Une auto-déclaration obligatoire

Dans l’énoncé même des nouvelles mesures, le législateur a veillé à ce que l’application de la loi 69-21 ne souffre aucun doute. Comment ? En imposant une auto-déclaration réglementaire obligatoire. Autrement dit, ce n’est plus au fournisseur de réclamer directement son dû à son client, c’est le client qui déclare ses délais de paiements contractuels. Ensuite, en intégrant une tierce partie entre le client et son fournisseur : la Direction Générale de Impôts.

Là aussi, le législateur semble s’être soucié du sort des petites et moyennes entreprises dans leur confrontation avec les grandes entreprises. Au vu de l’ancien texte, une PME qui fournit des produits ou des services se retrouvait facilement, et de facto, fragilisée face à une grande entreprise cliente.

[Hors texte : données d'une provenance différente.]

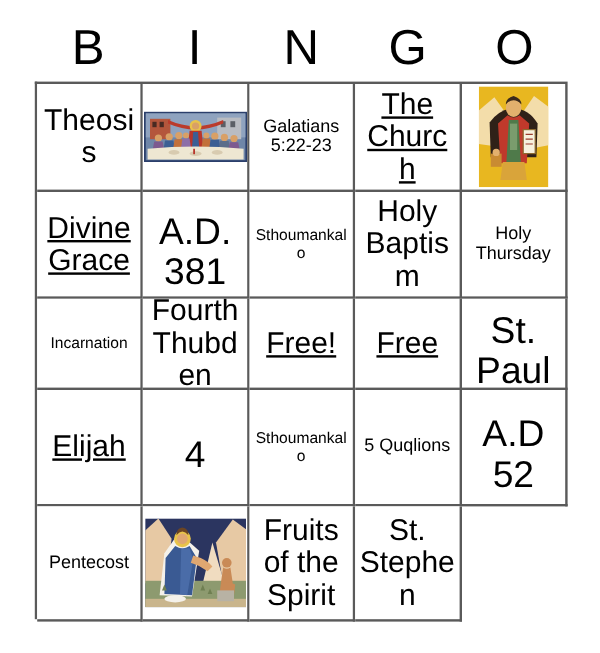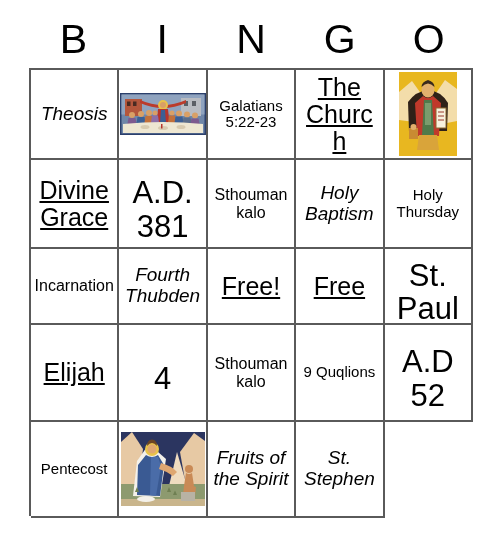--- a/index.html
+++ b/index.html
@@ -77,7 +77,7 @@
   
   .fs-xl  { font-size: 31px; margin-top: 12px; }
   .fs-lg  { font-size: 25px; text-decoration: underline; }
-  .fs-md  { font-size: 19px; font-style: italic; }
+  .fs-md  { font-size: 25px; }
   .fs-sm  { font-size: 15px; }
   .fs-xs  { font-size: 16px; text-align: center; }
 

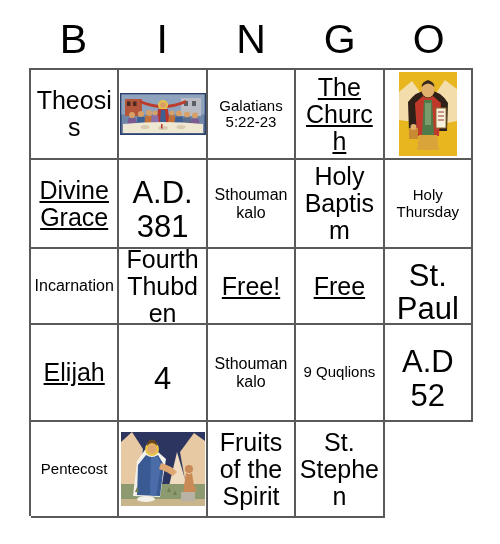--- a/index.html
+++ b/index.html
@@ -79,7 +79,7 @@
   .fs-lg  { font-size: 25px; text-decoration: underline; }
   .fs-md  { font-size: 25px; }
   .fs-sm  { font-size: 15px; }
-  .fs-xs  { font-size: 16px; text-align: center; }
+  .fs-xs  { font-size: 13px; text-align: center; }
 
   
   .icon-art {

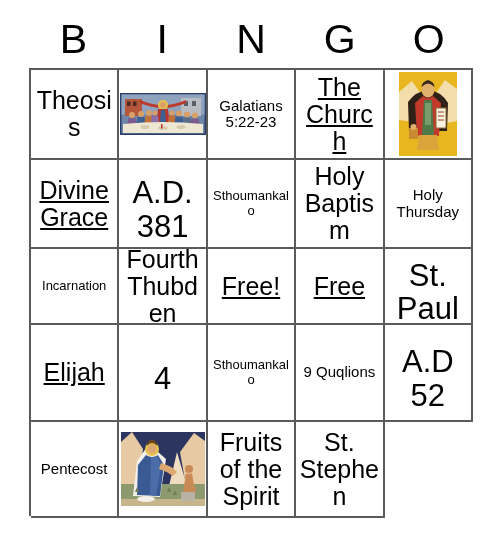--- a/index.html
+++ b/index.html
@@ -215,7 +215,7 @@
         <span class="cell-text fs-xs">Sthoumankalo</span>
       </div>
       <div class="cell">
-        <span class="cell-text fs-sm">9 Quqlions</span>
+        <span class="cell-text fs-sm">5 Quqlions</span>
       </div>
       <div class="cell">
         <span class="cell-text fs-xl">A.D 52</span>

D’abord, en cas de retard de paiement, c’est à la PME que revenait l’action de réclamer une pénalité de retard. Ce que beaucoup d’entre elles rechignaient à exiger de leurs clients, de peur de mettre à mal leur relation-clientèle ou, pire encore, de perdre à terme son marché. La PME ne peut alors ni exiger le paiement de sa facture, encore moins réclamer des pénalités de retard, ce qui dans certains cas grève considérablement sa trésorerie, et plus globalement, menace sa viabilité financière.

Déclaration électronique

En vertu de la Loi 69-21, chaque entreprise concernée se doit elle-même de déclarer ses délais de paiements à la Direction générale des impôts. Dans le texte, les opérateurs concernés doivent s’acquitter d’une déclaration déposée par voie électronique à la fin du mois qui suit la fin de chaque trimestre. Cette déclaration doit être effectuée même si l’entreprise n’a aucune facture en retard de paiement. La loi 69-21 est très claire sur ce point : « l’absence de factures en retard de paiements n’exempte pas de l’obligation de déclaration ».

Ce caractère stricte de la loi se reflète davantage dans la composition de la déclaration : en plus d’un état détaillé des factures qui dépassent les délais de paiements, cette déclaration électronique trimestrielle doit être visée, c’est-à-dire accompagnée d’une attestation établie par un commissaire aux comptes, quand le chiffre d’affaires de l’opérateur concerné est supérieur ou égal à 50 millions de dirhams, ou par un expert-comptable ou comptable agréé dans le cas d’un chiffre d’affaires inférieur à 50 millions de dirhams.

Périodique et obligatoire

Le modèle de déclaration à déposer par les entreprises a été fixé par la Direction générale des Impôts. L’entreprise doit y renseigner un certain nombre d’informations, à savoir l’identification de l’entreprise (nom, adresse commerciale, chiffre d’affaires HT au terme de l’exercice comptable, montant total TTC des factures impayées dans les délais, le montant total des factures payées en intégralité ou de manière partielle dans les délais et le montant total des amendes)

En la rendant obligatoire et périodique, en l’occurrence trimestrielle, le législateur s’est, de fait, assuré que la déclaration des délais de paiements entre progressivement dans les mœurs des entreprises. Ainsi, de la même manière qu’elles établissent leur bilan financier annuel (trimestriel ou semestriel pour certaines) ou leur déclaration de TVA trimestrielle, les entreprises vont dorénavant intégrer la déclaration de leurs délais de paiements dans leurs obligations vis-à-vis de l’administration, en l’occurrence ici fiscale. Et pour contrer toute tentative de se soustraire à ces déclarations ou de commettre des fausses déclarations, le législateur a prévu une batterie de sanctions et d’amendes qui devraient a priori contraindre les entreprises à respecter la Loi en étant à jour de leur paiement de facture.